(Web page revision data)
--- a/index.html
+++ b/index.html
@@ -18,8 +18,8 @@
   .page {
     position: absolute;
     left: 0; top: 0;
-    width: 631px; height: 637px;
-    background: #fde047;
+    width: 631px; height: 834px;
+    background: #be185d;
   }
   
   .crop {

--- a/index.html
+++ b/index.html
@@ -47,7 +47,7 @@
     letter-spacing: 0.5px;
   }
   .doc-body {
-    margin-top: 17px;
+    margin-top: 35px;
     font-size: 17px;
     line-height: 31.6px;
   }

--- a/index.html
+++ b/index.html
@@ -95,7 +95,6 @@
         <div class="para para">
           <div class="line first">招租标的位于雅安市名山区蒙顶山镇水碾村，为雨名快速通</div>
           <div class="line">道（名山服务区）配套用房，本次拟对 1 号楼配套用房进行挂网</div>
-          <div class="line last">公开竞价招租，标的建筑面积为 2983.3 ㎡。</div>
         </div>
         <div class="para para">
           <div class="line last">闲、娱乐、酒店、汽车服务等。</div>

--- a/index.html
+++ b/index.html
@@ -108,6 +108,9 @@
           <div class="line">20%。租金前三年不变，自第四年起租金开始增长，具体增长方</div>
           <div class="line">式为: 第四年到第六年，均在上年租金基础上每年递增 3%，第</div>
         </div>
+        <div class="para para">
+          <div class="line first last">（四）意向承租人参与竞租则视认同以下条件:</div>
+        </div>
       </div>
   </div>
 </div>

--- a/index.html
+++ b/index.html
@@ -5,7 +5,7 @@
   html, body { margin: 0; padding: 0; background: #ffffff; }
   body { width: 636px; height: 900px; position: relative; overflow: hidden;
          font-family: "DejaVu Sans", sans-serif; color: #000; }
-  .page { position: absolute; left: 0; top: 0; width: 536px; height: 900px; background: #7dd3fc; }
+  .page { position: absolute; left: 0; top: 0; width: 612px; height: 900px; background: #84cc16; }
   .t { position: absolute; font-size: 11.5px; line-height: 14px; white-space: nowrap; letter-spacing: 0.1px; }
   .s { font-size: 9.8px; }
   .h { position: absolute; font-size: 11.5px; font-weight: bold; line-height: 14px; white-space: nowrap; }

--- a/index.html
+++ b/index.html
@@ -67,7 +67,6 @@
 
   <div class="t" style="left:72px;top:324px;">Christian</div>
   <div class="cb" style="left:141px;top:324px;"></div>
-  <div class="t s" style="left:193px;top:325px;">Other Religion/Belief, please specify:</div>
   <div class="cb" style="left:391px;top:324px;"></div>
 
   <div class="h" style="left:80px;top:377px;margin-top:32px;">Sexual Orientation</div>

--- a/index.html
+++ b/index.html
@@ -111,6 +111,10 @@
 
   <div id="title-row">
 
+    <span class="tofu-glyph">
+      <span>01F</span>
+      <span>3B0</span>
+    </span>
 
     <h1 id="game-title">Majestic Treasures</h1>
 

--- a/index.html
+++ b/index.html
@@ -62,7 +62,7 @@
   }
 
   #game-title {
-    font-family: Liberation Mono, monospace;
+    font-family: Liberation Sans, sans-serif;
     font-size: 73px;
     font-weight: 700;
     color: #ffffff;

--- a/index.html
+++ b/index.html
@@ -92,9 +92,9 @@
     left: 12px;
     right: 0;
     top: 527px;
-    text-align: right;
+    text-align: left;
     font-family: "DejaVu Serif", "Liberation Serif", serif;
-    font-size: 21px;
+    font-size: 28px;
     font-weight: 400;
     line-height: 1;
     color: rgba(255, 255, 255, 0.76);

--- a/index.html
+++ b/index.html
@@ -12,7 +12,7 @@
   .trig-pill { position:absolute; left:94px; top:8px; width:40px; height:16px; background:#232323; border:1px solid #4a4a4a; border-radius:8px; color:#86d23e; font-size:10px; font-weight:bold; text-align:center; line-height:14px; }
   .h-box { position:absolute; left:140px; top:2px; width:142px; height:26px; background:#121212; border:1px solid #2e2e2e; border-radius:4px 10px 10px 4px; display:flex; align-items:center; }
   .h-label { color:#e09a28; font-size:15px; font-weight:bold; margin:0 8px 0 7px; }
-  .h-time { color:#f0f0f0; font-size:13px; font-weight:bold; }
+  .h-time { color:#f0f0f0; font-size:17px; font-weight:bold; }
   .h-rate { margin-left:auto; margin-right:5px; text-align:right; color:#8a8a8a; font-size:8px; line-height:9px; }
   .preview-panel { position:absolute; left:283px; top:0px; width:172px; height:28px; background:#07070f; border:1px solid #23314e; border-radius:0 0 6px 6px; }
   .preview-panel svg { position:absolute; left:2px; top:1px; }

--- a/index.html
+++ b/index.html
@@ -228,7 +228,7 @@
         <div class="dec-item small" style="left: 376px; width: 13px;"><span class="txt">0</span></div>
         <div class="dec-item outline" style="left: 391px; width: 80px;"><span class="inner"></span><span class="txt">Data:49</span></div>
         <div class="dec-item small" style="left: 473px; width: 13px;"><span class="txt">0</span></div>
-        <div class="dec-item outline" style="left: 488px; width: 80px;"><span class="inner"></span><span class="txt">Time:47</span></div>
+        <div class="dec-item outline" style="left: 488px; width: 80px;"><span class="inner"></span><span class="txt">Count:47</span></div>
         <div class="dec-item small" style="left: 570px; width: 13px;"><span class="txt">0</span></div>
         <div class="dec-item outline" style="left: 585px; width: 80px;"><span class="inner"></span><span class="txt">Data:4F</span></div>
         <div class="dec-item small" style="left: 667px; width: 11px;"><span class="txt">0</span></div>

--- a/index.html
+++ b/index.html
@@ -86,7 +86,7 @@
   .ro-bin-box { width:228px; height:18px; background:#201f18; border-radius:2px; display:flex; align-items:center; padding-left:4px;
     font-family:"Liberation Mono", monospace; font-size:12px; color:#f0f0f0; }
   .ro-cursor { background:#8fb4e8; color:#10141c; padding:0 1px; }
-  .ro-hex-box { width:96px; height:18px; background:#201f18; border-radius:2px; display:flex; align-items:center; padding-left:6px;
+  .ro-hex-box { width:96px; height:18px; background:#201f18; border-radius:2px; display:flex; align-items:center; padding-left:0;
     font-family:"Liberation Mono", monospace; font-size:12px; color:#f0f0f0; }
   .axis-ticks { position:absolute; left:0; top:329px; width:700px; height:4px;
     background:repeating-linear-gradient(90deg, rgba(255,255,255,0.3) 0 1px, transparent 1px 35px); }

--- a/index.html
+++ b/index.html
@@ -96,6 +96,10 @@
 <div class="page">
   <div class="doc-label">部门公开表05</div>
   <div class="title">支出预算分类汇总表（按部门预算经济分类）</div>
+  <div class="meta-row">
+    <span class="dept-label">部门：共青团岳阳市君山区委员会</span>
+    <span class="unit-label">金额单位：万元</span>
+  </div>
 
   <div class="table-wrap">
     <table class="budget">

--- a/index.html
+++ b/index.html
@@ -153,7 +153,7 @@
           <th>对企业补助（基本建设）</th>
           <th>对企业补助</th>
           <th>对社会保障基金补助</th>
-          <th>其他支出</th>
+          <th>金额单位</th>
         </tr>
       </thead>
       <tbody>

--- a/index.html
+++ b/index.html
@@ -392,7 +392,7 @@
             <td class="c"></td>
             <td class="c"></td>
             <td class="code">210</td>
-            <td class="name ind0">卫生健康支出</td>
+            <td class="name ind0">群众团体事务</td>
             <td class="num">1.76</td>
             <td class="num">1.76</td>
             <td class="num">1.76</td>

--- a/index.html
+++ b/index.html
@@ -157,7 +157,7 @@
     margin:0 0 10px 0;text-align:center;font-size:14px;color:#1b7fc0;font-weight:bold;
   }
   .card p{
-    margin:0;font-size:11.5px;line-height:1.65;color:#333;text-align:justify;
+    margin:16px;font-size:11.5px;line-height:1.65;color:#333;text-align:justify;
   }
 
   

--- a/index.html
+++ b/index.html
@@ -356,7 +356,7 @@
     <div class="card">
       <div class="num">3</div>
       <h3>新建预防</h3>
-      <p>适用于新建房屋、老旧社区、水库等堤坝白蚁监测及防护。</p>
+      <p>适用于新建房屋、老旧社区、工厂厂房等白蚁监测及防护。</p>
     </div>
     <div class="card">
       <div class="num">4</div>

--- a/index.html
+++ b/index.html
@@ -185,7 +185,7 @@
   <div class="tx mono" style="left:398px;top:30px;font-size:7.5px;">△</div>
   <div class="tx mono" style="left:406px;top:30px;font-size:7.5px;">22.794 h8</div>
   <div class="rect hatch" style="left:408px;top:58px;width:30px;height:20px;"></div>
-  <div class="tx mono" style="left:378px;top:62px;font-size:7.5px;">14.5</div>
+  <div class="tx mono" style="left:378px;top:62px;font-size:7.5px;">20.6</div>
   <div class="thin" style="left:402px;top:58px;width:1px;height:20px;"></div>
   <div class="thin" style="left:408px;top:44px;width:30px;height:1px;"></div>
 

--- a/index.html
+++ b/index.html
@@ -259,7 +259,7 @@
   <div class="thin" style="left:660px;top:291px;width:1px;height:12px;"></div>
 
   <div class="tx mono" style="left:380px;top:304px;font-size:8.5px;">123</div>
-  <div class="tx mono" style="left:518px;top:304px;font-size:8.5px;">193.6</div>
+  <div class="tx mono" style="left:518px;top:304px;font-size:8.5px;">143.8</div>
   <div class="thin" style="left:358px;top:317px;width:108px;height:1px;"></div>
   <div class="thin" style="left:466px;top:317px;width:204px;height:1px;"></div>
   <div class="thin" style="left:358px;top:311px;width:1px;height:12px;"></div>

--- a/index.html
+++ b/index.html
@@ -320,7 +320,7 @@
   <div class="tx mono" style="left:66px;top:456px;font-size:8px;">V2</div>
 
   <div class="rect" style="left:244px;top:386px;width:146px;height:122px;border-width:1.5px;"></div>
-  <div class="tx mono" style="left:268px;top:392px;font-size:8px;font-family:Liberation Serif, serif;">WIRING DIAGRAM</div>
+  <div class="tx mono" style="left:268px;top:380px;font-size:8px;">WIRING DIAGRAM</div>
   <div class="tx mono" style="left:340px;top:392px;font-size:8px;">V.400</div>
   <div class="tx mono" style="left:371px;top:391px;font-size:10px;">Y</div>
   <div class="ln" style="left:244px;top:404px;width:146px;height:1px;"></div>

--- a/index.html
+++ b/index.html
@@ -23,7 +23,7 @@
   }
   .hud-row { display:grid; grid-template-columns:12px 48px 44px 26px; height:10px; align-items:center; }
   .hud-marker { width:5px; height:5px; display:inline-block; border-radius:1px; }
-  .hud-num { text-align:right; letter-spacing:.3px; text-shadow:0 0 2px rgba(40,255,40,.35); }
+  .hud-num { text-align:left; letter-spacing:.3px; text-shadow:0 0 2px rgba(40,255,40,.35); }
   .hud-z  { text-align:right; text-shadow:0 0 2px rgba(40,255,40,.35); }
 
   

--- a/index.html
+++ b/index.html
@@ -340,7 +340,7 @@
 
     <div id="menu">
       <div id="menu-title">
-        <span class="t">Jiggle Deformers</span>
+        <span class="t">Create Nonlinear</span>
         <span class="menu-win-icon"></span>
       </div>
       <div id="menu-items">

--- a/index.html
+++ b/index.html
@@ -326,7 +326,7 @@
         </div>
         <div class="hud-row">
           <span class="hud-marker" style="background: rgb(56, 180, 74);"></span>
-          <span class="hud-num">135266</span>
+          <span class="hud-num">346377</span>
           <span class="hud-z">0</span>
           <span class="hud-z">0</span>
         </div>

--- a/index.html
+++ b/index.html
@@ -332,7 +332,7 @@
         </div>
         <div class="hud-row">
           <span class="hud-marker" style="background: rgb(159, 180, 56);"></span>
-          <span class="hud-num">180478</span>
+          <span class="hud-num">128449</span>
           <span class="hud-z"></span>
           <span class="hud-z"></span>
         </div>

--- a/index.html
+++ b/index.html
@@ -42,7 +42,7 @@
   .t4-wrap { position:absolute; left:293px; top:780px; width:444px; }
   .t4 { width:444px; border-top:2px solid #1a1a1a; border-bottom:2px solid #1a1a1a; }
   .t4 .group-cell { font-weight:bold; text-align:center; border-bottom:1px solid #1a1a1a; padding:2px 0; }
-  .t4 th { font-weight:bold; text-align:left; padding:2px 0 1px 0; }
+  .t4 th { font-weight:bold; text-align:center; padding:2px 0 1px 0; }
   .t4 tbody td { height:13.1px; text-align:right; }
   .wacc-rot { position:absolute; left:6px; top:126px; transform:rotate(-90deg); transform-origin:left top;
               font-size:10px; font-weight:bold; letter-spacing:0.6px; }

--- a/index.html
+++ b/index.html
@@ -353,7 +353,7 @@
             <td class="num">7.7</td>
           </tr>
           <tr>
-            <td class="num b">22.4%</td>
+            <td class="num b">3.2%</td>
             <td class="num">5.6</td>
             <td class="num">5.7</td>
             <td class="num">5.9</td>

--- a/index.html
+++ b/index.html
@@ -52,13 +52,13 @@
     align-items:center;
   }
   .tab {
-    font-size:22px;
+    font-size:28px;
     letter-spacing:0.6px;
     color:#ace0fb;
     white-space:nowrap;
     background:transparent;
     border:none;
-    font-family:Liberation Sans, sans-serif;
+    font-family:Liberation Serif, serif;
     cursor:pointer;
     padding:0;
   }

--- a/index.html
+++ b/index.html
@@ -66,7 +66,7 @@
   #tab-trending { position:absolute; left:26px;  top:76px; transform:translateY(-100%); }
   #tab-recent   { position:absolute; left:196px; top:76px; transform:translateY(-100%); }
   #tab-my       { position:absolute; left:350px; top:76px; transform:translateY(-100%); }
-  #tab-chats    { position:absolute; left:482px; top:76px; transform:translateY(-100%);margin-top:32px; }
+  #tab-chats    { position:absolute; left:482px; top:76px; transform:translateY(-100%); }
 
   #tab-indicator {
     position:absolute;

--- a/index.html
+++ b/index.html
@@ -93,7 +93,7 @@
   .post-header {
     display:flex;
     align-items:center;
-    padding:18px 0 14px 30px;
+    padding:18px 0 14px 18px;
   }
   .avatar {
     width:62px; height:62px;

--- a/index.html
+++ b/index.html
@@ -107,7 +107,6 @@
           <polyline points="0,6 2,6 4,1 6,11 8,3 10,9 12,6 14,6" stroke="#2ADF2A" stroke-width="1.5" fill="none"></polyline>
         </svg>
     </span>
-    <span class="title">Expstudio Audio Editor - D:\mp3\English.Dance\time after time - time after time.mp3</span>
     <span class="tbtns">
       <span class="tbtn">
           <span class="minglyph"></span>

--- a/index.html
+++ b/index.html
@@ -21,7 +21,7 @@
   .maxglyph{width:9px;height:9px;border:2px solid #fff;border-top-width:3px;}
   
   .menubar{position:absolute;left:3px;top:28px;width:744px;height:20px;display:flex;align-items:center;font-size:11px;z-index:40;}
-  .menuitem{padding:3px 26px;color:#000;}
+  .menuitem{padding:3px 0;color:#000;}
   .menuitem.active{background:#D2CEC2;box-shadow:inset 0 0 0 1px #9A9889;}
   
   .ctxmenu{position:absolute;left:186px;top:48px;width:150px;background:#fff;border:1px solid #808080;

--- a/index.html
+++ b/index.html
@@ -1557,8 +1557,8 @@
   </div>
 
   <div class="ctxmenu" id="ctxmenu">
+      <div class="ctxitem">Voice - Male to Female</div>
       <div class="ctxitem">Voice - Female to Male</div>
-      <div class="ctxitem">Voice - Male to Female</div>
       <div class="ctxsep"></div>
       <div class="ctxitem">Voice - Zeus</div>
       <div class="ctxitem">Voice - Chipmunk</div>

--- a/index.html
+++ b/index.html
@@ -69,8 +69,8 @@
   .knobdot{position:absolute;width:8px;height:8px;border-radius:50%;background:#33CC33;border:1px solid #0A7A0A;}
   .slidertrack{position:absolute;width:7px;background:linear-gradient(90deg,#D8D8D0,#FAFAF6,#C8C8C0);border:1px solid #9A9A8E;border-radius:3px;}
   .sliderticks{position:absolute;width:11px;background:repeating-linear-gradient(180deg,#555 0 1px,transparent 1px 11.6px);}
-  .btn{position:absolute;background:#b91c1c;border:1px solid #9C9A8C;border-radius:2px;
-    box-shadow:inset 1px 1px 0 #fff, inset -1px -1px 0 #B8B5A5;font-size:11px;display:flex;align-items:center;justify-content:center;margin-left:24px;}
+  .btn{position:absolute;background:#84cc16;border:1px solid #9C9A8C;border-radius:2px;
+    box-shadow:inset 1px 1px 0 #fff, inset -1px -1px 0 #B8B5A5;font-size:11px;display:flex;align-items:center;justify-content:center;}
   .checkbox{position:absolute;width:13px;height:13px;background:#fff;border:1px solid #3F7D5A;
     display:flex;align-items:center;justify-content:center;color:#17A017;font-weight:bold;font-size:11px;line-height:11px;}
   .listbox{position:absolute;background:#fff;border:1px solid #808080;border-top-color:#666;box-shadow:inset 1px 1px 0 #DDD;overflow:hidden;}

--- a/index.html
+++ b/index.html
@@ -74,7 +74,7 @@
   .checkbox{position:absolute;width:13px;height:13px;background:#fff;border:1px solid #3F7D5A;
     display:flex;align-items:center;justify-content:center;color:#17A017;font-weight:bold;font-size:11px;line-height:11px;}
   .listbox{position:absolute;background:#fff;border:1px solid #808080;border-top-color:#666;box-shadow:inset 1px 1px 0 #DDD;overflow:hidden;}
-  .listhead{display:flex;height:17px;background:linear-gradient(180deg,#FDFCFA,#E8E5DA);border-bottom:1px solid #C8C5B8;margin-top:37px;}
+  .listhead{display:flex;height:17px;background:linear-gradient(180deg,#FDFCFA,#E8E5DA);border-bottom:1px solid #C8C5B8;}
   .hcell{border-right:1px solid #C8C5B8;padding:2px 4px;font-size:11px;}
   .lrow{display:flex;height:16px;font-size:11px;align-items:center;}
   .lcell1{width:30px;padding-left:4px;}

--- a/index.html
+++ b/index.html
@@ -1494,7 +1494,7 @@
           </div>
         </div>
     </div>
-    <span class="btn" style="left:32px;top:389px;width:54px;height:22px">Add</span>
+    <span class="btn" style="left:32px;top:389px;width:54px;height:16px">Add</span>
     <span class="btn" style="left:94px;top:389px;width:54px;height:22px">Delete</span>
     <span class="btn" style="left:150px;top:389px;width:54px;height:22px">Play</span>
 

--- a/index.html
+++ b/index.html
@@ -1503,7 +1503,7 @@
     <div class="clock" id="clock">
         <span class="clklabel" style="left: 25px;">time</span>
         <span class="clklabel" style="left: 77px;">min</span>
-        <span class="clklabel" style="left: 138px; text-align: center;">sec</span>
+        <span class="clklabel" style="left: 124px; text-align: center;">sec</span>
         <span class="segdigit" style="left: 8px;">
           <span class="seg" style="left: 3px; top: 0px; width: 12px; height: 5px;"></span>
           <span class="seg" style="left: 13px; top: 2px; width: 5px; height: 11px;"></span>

> _Assigned task_
From the line holding "0 14px 30px;" to the line holding "-107,7 +107,6 @@", inclusive, restate each line above exactly as written.

> _Final answer_
-    padding:18px 0 14px 30px;
+    padding:18px 0 14px 18px;
   }
   .avatar {
     width:62px; height:62px;

--- a/index.html
+++ b/index.html
@@ -107,7 +107,6 @@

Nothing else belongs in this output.